На другой день она встала бледнее обыкновенного, в десять часов вышла в гостиную, разливала сама чай, по обыкновению. Когда убрали со стола, отец ее уехал к должности, мать села за работу, она пошла в свою комнату: проходя через залу, ей встретился лакей.
— Куда ты идешь? — спросила она.
— Доложить-с.
— О ком?
— Вот тот-с... офицер... Господин Печорин...
— Где он?
— У крыльца остановился.
Лизавета Николавна покраснела, потом снова побледнела и... потом отрывисто сказала лакею:
— Скажи ему, что дома никого нет.
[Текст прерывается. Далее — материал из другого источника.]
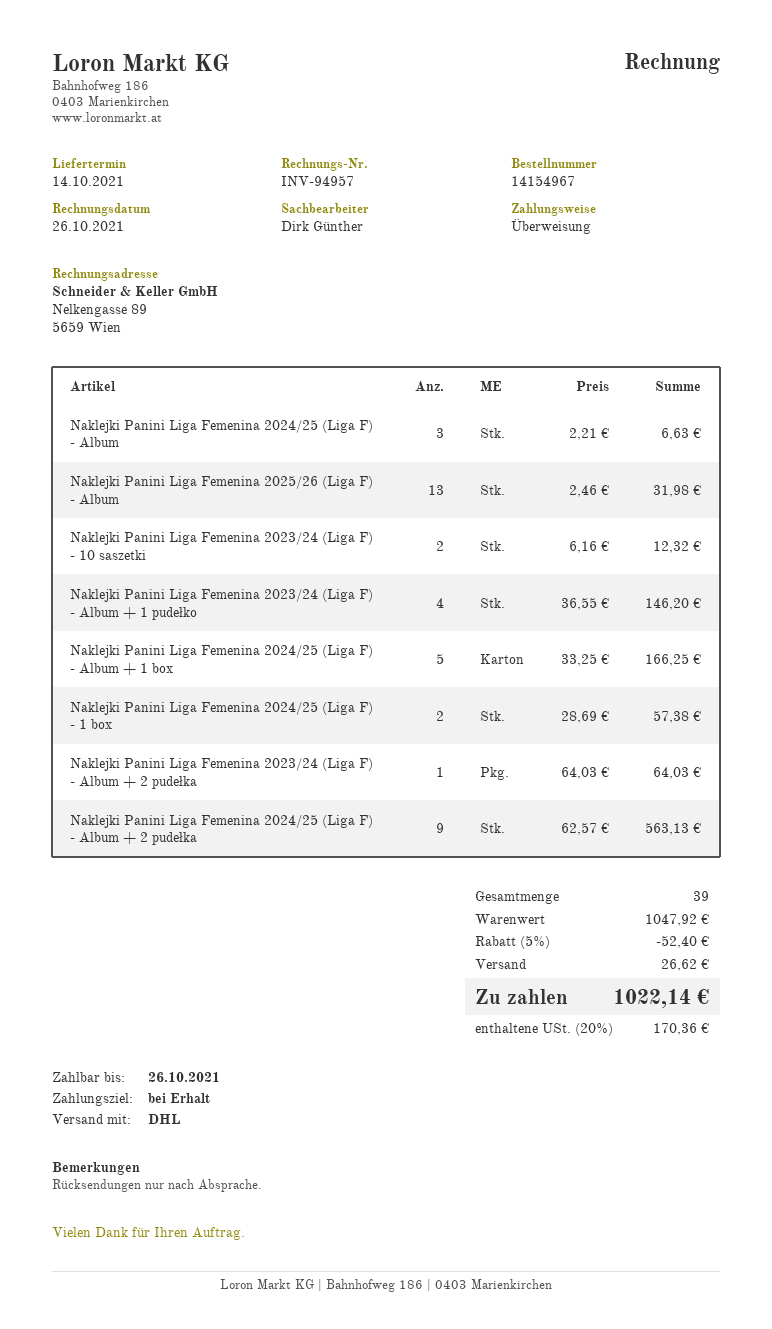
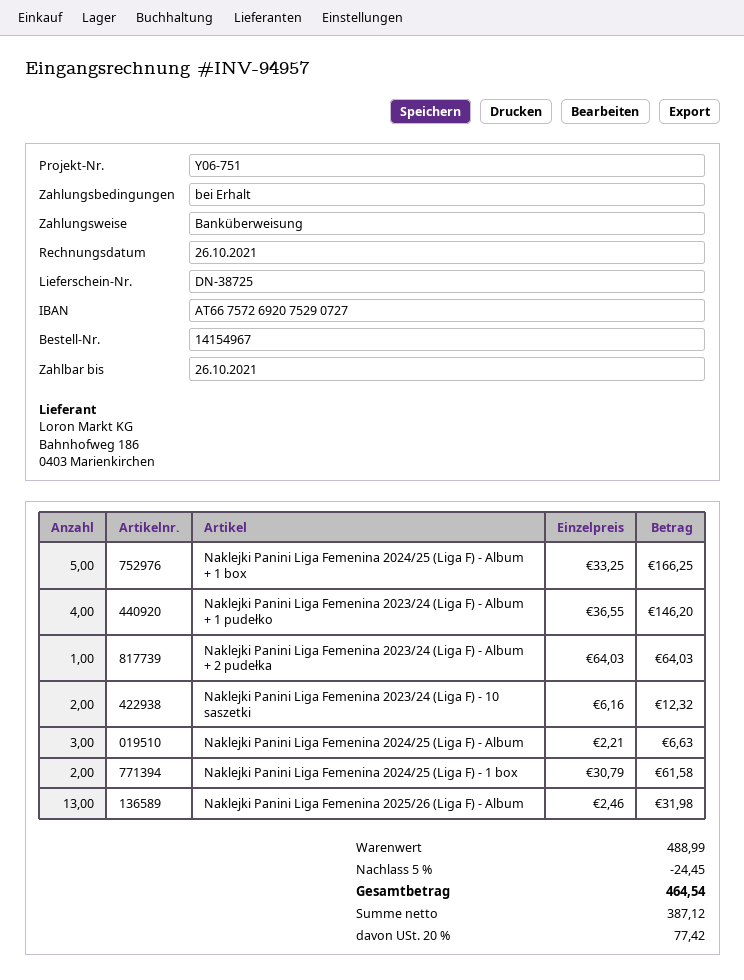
Naklejki Panini Liga Femenina 2024/25 (Liga F) - 1 box: 2 x 28.69 = 57.38 -> 2 x 30.79 = 61.58
Naklejki Panini Liga Femenina 2024/25 (Liga F) - Album + 2 pudełka: 9 x 62.57 = 563.13 -> none
subtotal: 1047.92 -> 488.99
discount: 5% = 52.40 -> 5% = 24.45
shipping: 26.62 -> none
tax: 20% = 170.36 -> 20% = 77.42
total: 1022.14 -> 464.54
И когда он еще приедет, — прибавила она, как бы с трудом выговаривая последнюю фразу, — то не принимать!
Лакей поклонился и ушел, а она опрометью бросилась в свою комнату.
Утром дело усложнилось. Я уже сказала: чувство чести сильно развито в нашем семействе, — и тетеньке было очень жутко при мысли, что безыменное письмо — как оно ни благонамеренно — заподозревает, однако, ее приемную дочь в возможности увлечения. Муж ее, встав ранее обыкновенного, разведал от людей, что письмо было принесено — даже не почтальоном, а кем бы вы думали? — хозяином... мелочной лавочки... лежащей наискосок! Дворецкого отрядили к нему за справками: — кто дал тебе вчера письмо? — Остановились сани в одну лошадь, кучер дал ему конверт, сказав: «Отнеси-ка брат, на генеральскую квартиру, да скажи, чтоб отдали старшей барышне...»
Вы только представьте себе весь ужас нашего положения. Ослава сделана: — лавочник! люди! — Остается предотвратить гибель. Кто же этот неотразимый соблазнитель? — Когда начались допросы, Ек. Ал. не запнулась назвать того «кто ум и сердце волновал» — мои. Но мои бурные чувства не укрылись от родных, и они единогласно сказали: «Нет, нет это по части Лизы». Дядя Н. В. Сушков своею решительностью и проницательностью добрался до истины, он потребовал себе бумаги: почерк стихотворений 1830 года, и на романе г-жи Деборд-Вальмор, и на вчерашнем письме оказался один и тот же. Все трое судей сильно вознегодовали на мальчика, осмелившегося так потешаться над девушкой и переслать ей подобное письмо.
Дня через три после анонимного письма... Мишель опять приехал, его велели не принимать... И он уехал — в последний раз был он в нашем доме.